Let's dive into what Celery brings to my use case!

The Synchronous HTTP Request Cycle and Asynchronous Tasks With Celery

Within my game, there are two ways things happen: synchronously when a player acts (i.e. they push a button to do something), and asynchronously when the tasks queue infrastructure picks up a task job to complete.

What these timings relate to is the HTTP Request-Response Cycle: when a player clicks a button, it will send a request such as POST /actions/random_respawn. The game's backend runs some game code, then when it finishes it responds with an HTTP Response, e.g. HTTP 200 OK.

That means that once the client receives the HTTP Response, all the execution is done. The client is waiting that whole time, as would be the case when loading a page. This is synchronous.

However, for some requests, the game code might spawn an asynchronous task before it responds with the HTTP Response. As an example:

A player clicks the attack button. It launches the game logic for combat, which does synchronous operations (like changing the health points of a character) and then creates asynchronous tasks. Then it returns, and sends back the HTTP Response.

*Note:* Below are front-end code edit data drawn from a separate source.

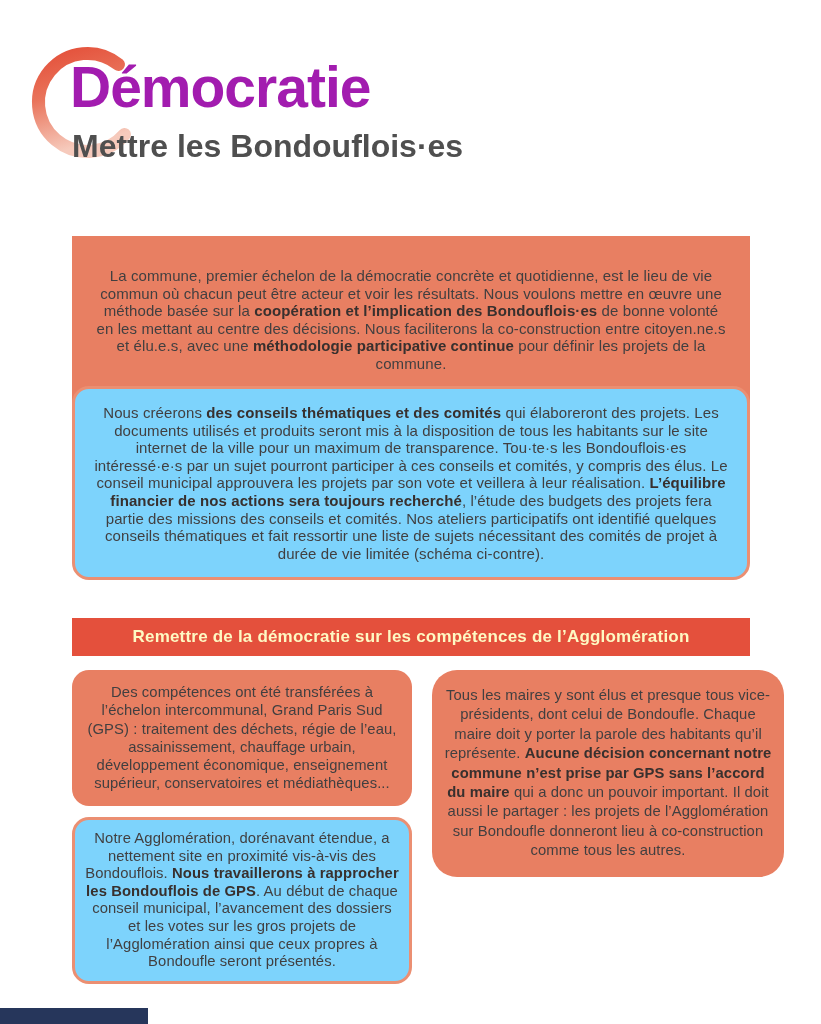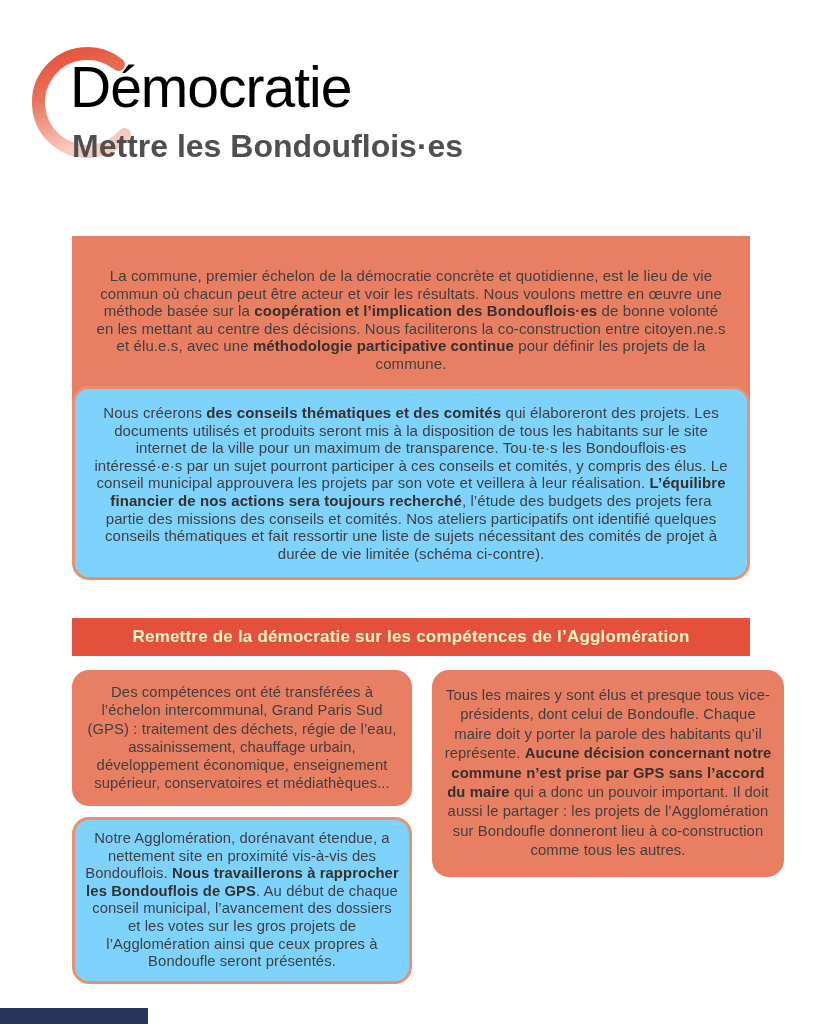--- a/index.html
+++ b/index.html
@@ -15,8 +15,8 @@
   .arc-logo{position:absolute;left:26px;top:42px;width:122px;height:122px;}
   .page-title{
     position:absolute;left:70px;top:54px;
-    font-size:57px;font-weight:400;letter-spacing:-1px;
-    color:#000000;white-space:nowrap;
+    font-size:57px;font-weight:700;letter-spacing:-1px;
+    color:#a21caf;white-space:nowrap;
   }
   .page-subtitle{
     position:absolute;left:72px;top:127px;

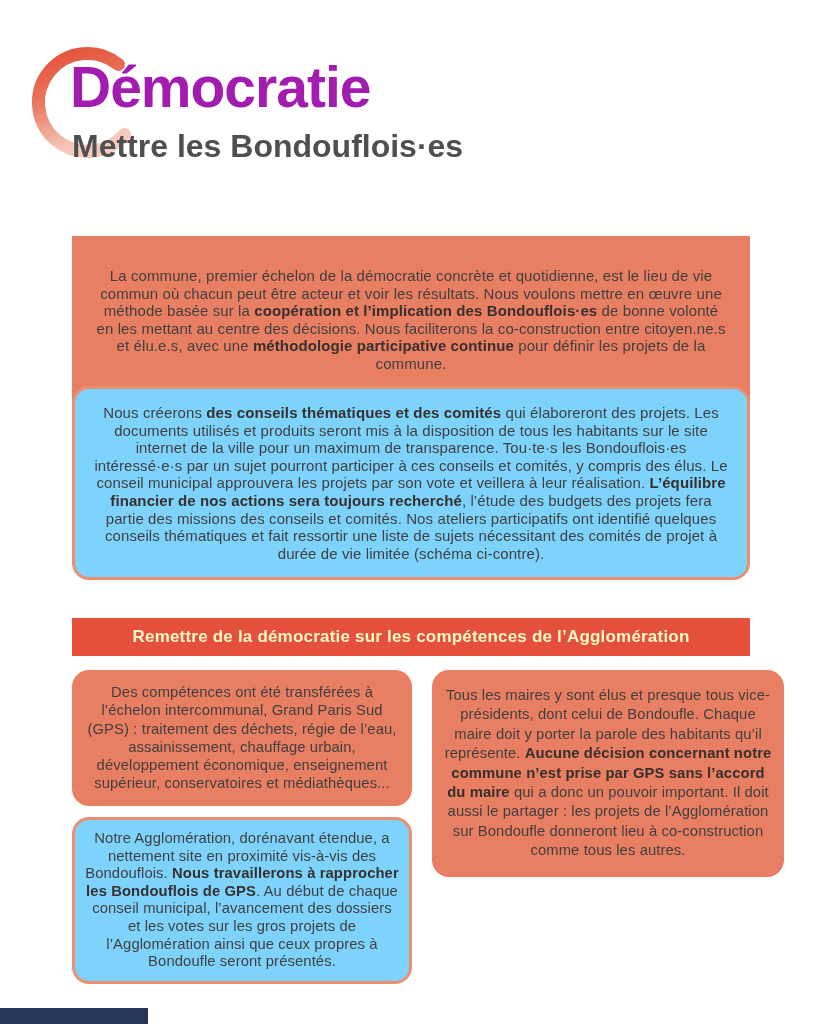--- a/index.html
+++ b/index.html
@@ -69,7 +69,7 @@
   .maires-box{
     position:absolute;left:432px;top:670px;width:352px;
     box-sizing:border-box;padding:16px 12px;
-    border-radius:17px;
+    border-radius:25px;
   }
   .maires-box .txt{ font-size:14.8px;line-height:19.4px; }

However, those asynchronous tasks are still in the queue at this point. At any point from milliseconds to minutes later, the Celery cluster will pick up the tasks and process them.

In this case, after the combat is run, the asynchronous task might be the on_entity_death logic, which handles things like sending messages about the total lifespan of the character, or demoting NPC levels for those that died too often.

The key point is that whilst the task may be started by a player action, it is processed independently, asynchronously, at an uncertain point in the future – or it could fail entirely, if there's trouble.

There's another way asynchronous tasks are created, however:

Periodic Tasks and Celery Primitives

Celery also has a component called beat. Celery beat allows scheduling periodic tasks, stuff that is repeated every given time. For Blasphemess, an example of this is running auto-actions every 6 seconds. Or the task to regenerate action points every few minutes.

Auto-actions are not so simple, though: they take advantage of the fact that tasks in Celery can spawn their own tasks.

Celery provides several composable primitives that can be used to build a complex pipeline of tasks, including chains and groups.

Luckily, my game does not need full coverage of those features; I'm content with spawning tasks within tasks. This allows me to create an "entry point" such as auto_action_entrypoint. This creates tasks for each location in the game, distributing the load and building fault compartmentalisation into the game.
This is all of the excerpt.